— Entries supplied —
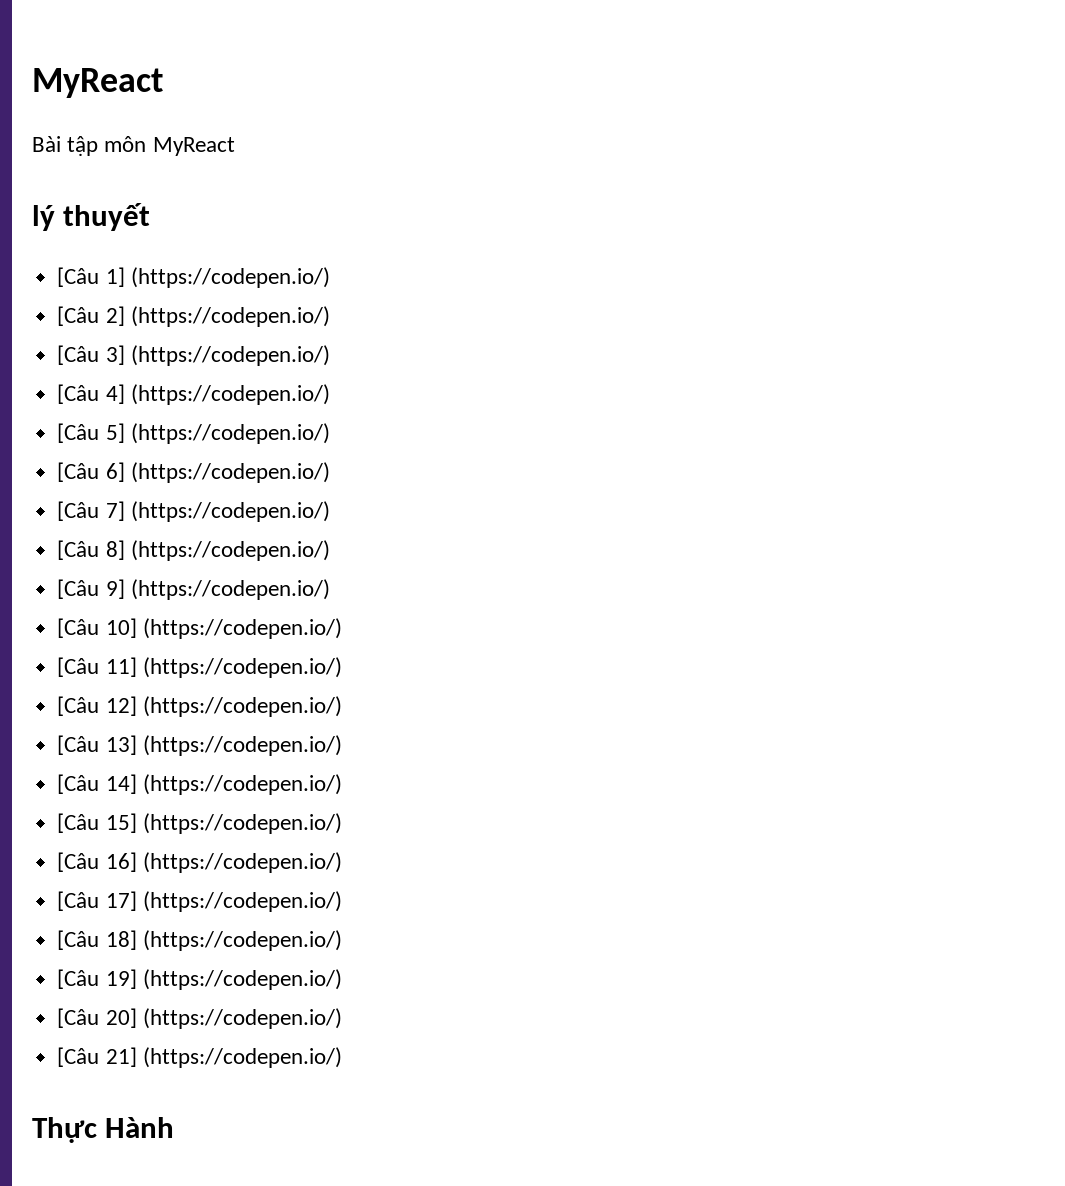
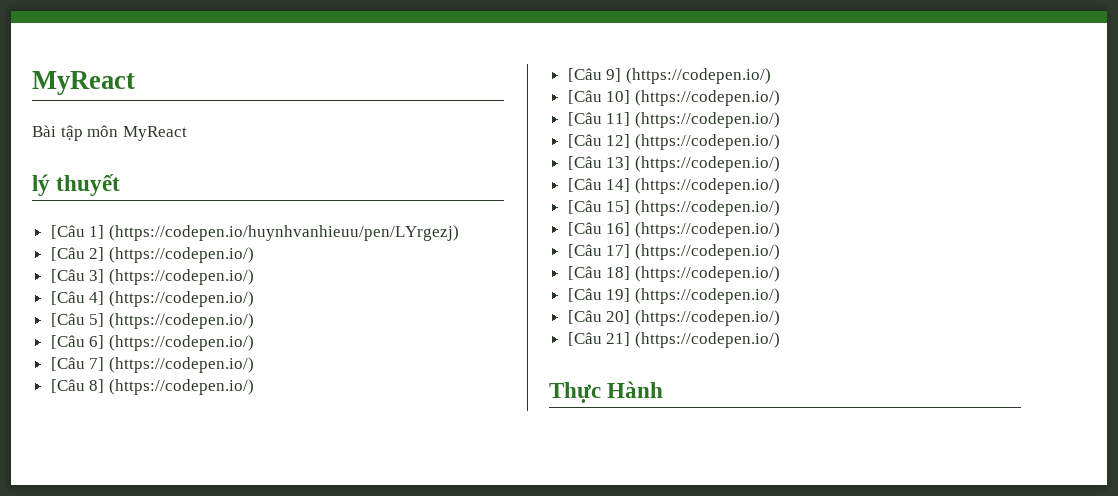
- [Câu 1] (https://codepen.io/)
+ [Câu 1] (https://codepen.io/huynhvanhieuu/pen/LYrgezj)

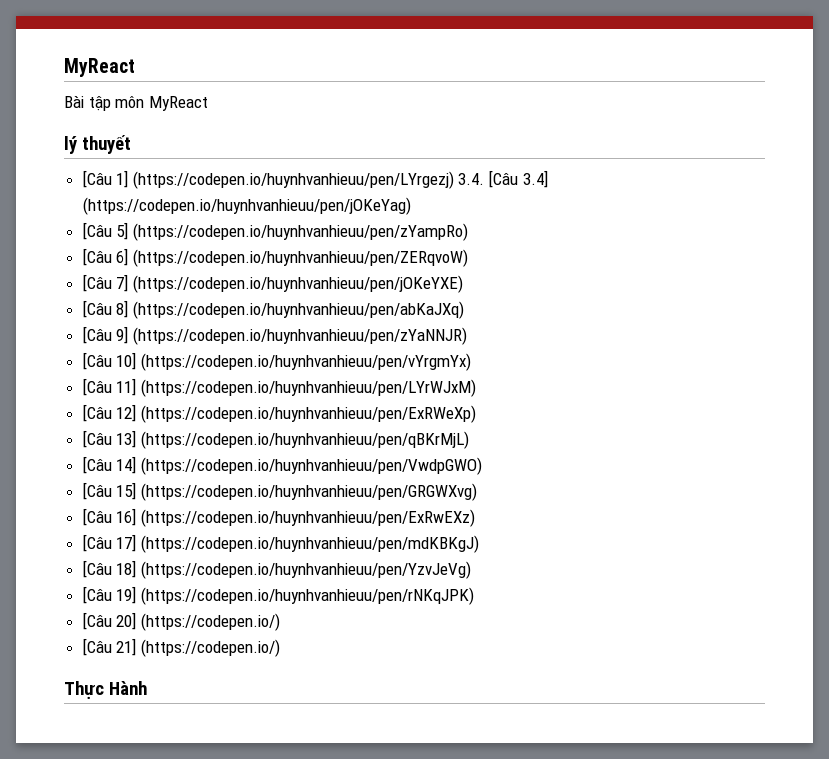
- [Câu 1] (https://codepen.io/huynhvanhieuu/pen/LYrgezj)
- [Câu 2] (https://codepen.io/)
- [Câu 3] (https://codepen.io/)
- [Câu 4] (https://codepen.io/)
+ [Câu 1] (https://codepen.io/huynhvanhieuu/pen/LYrgezj) 3.4. [Câu 3.4] (https://codepen.io/huynhvanhieuu/pen/jOKeYag)
- [Câu 5] (https://codepen.io/)
+ [Câu 5] (https://codepen.io/huynhvanhieuu/pen/zYampRo)
- [Câu 6] (https://codepen.io/)
+ [Câu 6] (https://codepen.io/huynhvanhieuu/pen/ZERqvoW)
- [Câu 7] (https://codepen.io/)
+ [Câu 7] (https://codepen.io/huynhvanhieuu/pen/jOKeYXE)
- [Câu 8] (https://codepen.io/)
+ [Câu 8] (https://codepen.io/huynhvanhieuu/pen/abKaJXq)
- [Câu 9] (https://codepen.io/)
+ [Câu 9] (https://codepen.io/huynhvanhieuu/pen/zYaNNJR)
- [Câu 10] (https://codepen.io/)
+ [Câu 10] (https://codepen.io/huynhvanhieuu/pen/vYrgmYx)
- [Câu 11] (https://codepen.io/)
+ [Câu 11] (https://codepen.io/huynhvanhieuu/pen/LYrWJxM)
- [Câu 12] (https://codepen.io/)
+ [Câu 12] (https://codepen.io/huynhvanhieuu/pen/ExRWeXp)
- [Câu 13] (https://codepen.io/)
+ [Câu 13] (https://codepen.io/huynhvanhieuu/pen/qBKrMjL)
- [Câu 14] (https://codepen.io/)
+ [Câu 14] (https://codepen.io/huynhvanhieuu/pen/VwdpGWO)
- [Câu 15] (https://codepen.io/)
+ [Câu 15] (https://codepen.io/huynhvanhieuu/pen/GRGWXvg)
- [Câu 16] (https://codepen.io/)
+ [Câu 16] (https://codepen.io/huynhvanhieuu/pen/ExRwEXz)
- [Câu 17] (https://codepen.io/)
+ [Câu 17] (https://codepen.io/huynhvanhieuu/pen/mdKBKgJ)
- [Câu 18] (https://codepen.io/)
+ [Câu 18] (https://codepen.io/huynhvanhieuu/pen/YzvJeVg)
- [Câu 19] (https://codepen.io/)
+ [Câu 19] (https://codepen.io/huynhvanhieuu/pen/rNKqJPK)

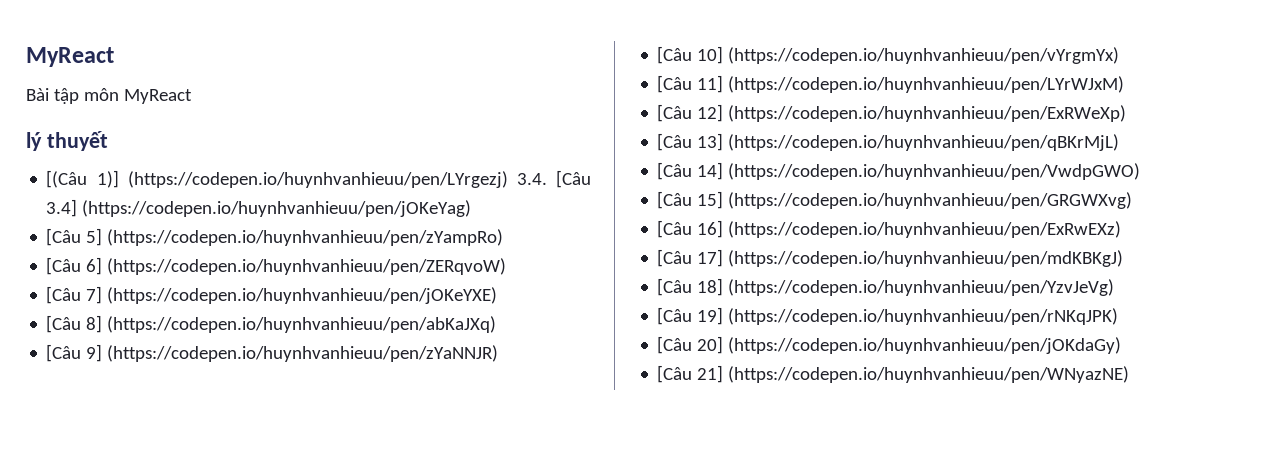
- [Câu 1] (https://codepen.io/huynhvanhieuu/pen/LYrgezj) 3.4. [Câu 3.4] (https://codepen.io/huynhvanhieuu/pen/jOKeYag)
+ [(Câu 1)] (https://codepen.io/huynhvanhieuu/pen/LYrgezj) 3.4. [Câu 3.4] (https://codepen.io/huynhvanhieuu/pen/jOKeYag)
- [Câu 20] (https://codepen.io/)
+ [Câu 20] (https://codepen.io/huynhvanhieuu/pen/jOKdaGy)
- [Câu 21] (https://codepen.io/)
- Thực Hành
+ [Câu 21] (https://codepen.io/huynhvanhieuu/pen/WNyazNE)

— Activity —
The output has to match the data above line for line, except that pictures are dropped.

— Solution to this exercise —
- [Câu 1] (https://codepen.io/)
+ [Câu 1] (https://codepen.io/huynhvanhieuu/pen/LYrgezj)

- [Câu 1] (https://codepen.io/huynhvanhieuu/pen/LYrgezj)
- [Câu 2] (https://codepen.io/)
- [Câu 3] (https://codepen.io/)
- [Câu 4] (https://codepen.io/)
+ [Câu 1] (https://codepen.io/huynhvanhieuu/pen/LYrgezj) 3.4. [Câu 3.4] (https://codepen.io/huynhvanhieuu/pen/jOKeYag)
- [Câu 5] (https://codepen.io/)
+ [Câu 5] (https://codepen.io/huynhvanhieuu/pen/zYampRo)
- [Câu 6] (https://codepen.io/)
+ [Câu 6] (https://codepen.io/huynhvanhieuu/pen/ZERqvoW)
- [Câu 7] (https://codepen.io/)
+ [Câu 7] (https://codepen.io/huynhvanhieuu/pen/jOKeYXE)
- [Câu 8] (https://codepen.io/)
+ [Câu 8] (https://codepen.io/huynhvanhieuu/pen/abKaJXq)
- [Câu 9] (https://codepen.io/)
+ [Câu 9] (https://codepen.io/huynhvanhieuu/pen/zYaNNJR)
- [Câu 10] (https://codepen.io/)
+ [Câu 10] (https://codepen.io/huynhvanhieuu/pen/vYrgmYx)
- [Câu 11] (https://codepen.io/)
+ [Câu 11] (https://codepen.io/huynhvanhieuu/pen/LYrWJxM)
- [Câu 12] (https://codepen.io/)
+ [Câu 12] (https://codepen.io/huynhvanhieuu/pen/ExRWeXp)
- [Câu 13] (https://codepen.io/)
+ [Câu 13] (https://codepen.io/huynhvanhieuu/pen/qBKrMjL)
- [Câu 14] (https://codepen.io/)
+ [Câu 14] (https://codepen.io/huynhvanhieuu/pen/VwdpGWO)
- [Câu 15] (https://codepen.io/)
+ [Câu 15] (https://codepen.io/huynhvanhieuu/pen/GRGWXvg)
- [Câu 16] (https://codepen.io/)
+ [Câu 16] (https://codepen.io/huynhvanhieuu/pen/ExRwEXz)
- [Câu 17] (https://codepen.io/)
+ [Câu 17] (https://codepen.io/huynhvanhieuu/pen/mdKBKgJ)
- [Câu 18] (https://codepen.io/)
+ [Câu 18] (https://codepen.io/huynhvanhieuu/pen/YzvJeVg)
- [Câu 19] (https://codepen.io/)
+ [Câu 19] (https://codepen.io/huynhvanhieuu/pen/rNKqJPK)

- [Câu 1] (https://codepen.io/huynhvanhieuu/pen/LYrgezj) 3.4. [Câu 3.4] (https://codepen.io/huynhvanhieuu/pen/jOKeYag)
+ [(Câu 1)] (https://codepen.io/huynhvanhieuu/pen/LYrgezj) 3.4. [Câu 3.4] (https://codepen.io/huynhvanhieuu/pen/jOKeYag)
- [Câu 20] (https://codepen.io/)
+ [Câu 20] (https://codepen.io/huynhvanhieuu/pen/jOKdaGy)
- [Câu 21] (https://codepen.io/)
- Thực Hành
+ [Câu 21] (https://codepen.io/huynhvanhieuu/pen/WNyazNE)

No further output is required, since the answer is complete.